The motivation to pass it along therefore makes it so
you have some social media potential, which means I can
justify taking it away from the paid media potential.
ARI KUSHNER: Right.
I agree with that.
RICK WEBB: But they're all ads.
ARI KUSHNER: Yes, I see what you mean, yes.
GREG GALBRAITH: I feel where you're coming from when you're
looking at something and you're thinking, OK, we have
millions of kids out there on Facebook.
Is this going to pass the acid test?
And usually, a lot of times you can just look at it and
go, oh, I'm not sure that's ready.
Or maybe it might be too edgy.
Or it's something that you're always balancing.
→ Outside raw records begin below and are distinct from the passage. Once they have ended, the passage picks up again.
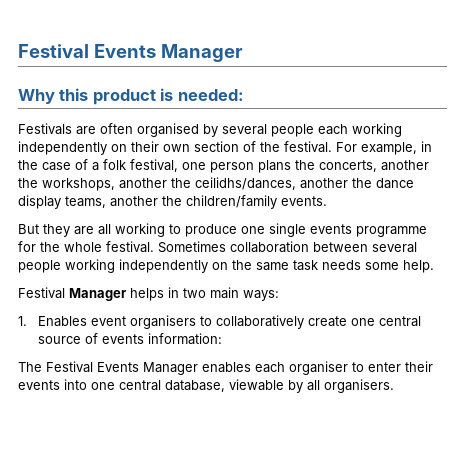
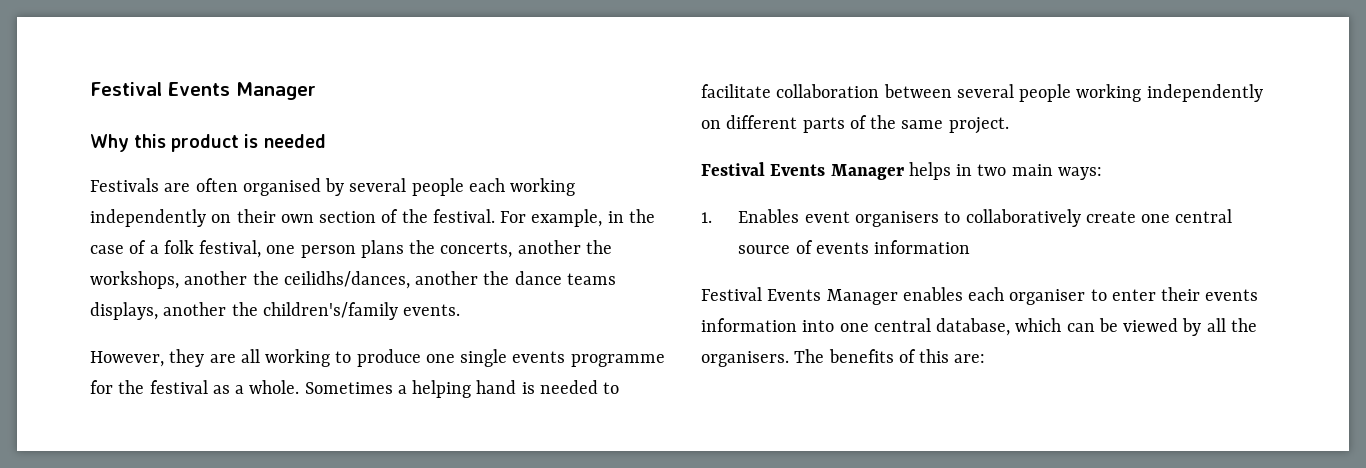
- Why this product is needed:
+ Why this product is needed
- For example, in the case of a folk festival, one person plans the concerts, another the workshops, another the ceilidhs/dances, another the dance display teams, another the children/family events.
+ For example, in the case of a folk festival, one person plans the concerts, another the workshops, another the ceilidhs/dances, another the dance teams displays, another the children's/family events.
- But they are all working to produce one single events programme for the whole festival. Sometimes collaboration between several people working independently on the same task needs some help.
- Festival Manager helps in two main ways:
+ However, they are all working to produce one single events programme for the festival as a whole. Sometimes a helping hand is needed to facilitate collaboration between several people working independently on different parts of the same project.
+ Festival Events Manager helps in two main ways:
- 1. Enables event organisers to collaboratively create one central source of events information:
- The Festival Events Manager enables each organiser to enter their events into one central database, viewable by all organisers.
+ 1. Enables event organisers to collaboratively create one central source of events information
+ Festival Events Manager enables each organiser to enter their events information into one central database, which can be viewed by all the organisers. The benefits of this are:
But that is definitely something that from a client's
side, we're just always wrestling with.
ARI KUSHNER: Yeah, and it becomes very subjective like
choices of music and different things like that that you just
know from your gut feeling.
Like, that's the right music, for example, for this piece.
And if it's not, then it messes the whole groove and
the whole thing.
So those challenges, I feel like, is what I was getting at
of something that you're proud of and that you feel achieves
the thing as a whole versus something that's been tinkered
and loses the essence of what made it good
in the first place.
NOAH BRIER: Yeah.
Building on what you said about Facebook actually, I'm
just curious.
To me, another one of the great opportunities of the web
is that you can put something out there and maybe pull it
back if it's not quite ready.
Is that something you do?
Is that something you think about?
Or is it always just published and done?
GREG GALBRAITH: Rarely have we ever run--
I don't think we've ever pulled anything back that I
can think of.
But usually when we're pushing stuff out to all the kids on
Facebook, we're just thinking, all right, it's a rainbow of
people who love Converse, artists, musicians, sports,
everything.
And so you try to make sure that you're doing something
that everybody's going to at least be interested in.
You might not skateboard, but maybe the music to the
skateboard piece is very interesting.
You might not like heavy metal, but wow, that was a
pretty wild video.
You want to do something for everybody,
but you want to be--
for the kid who really loves skateboarding or really loves
heavy metal, you've got to make sure that it really
resonates with them.
And yeah, some kids might say, oh, basketball, it's not for
me, so I'm probably not going to click on it.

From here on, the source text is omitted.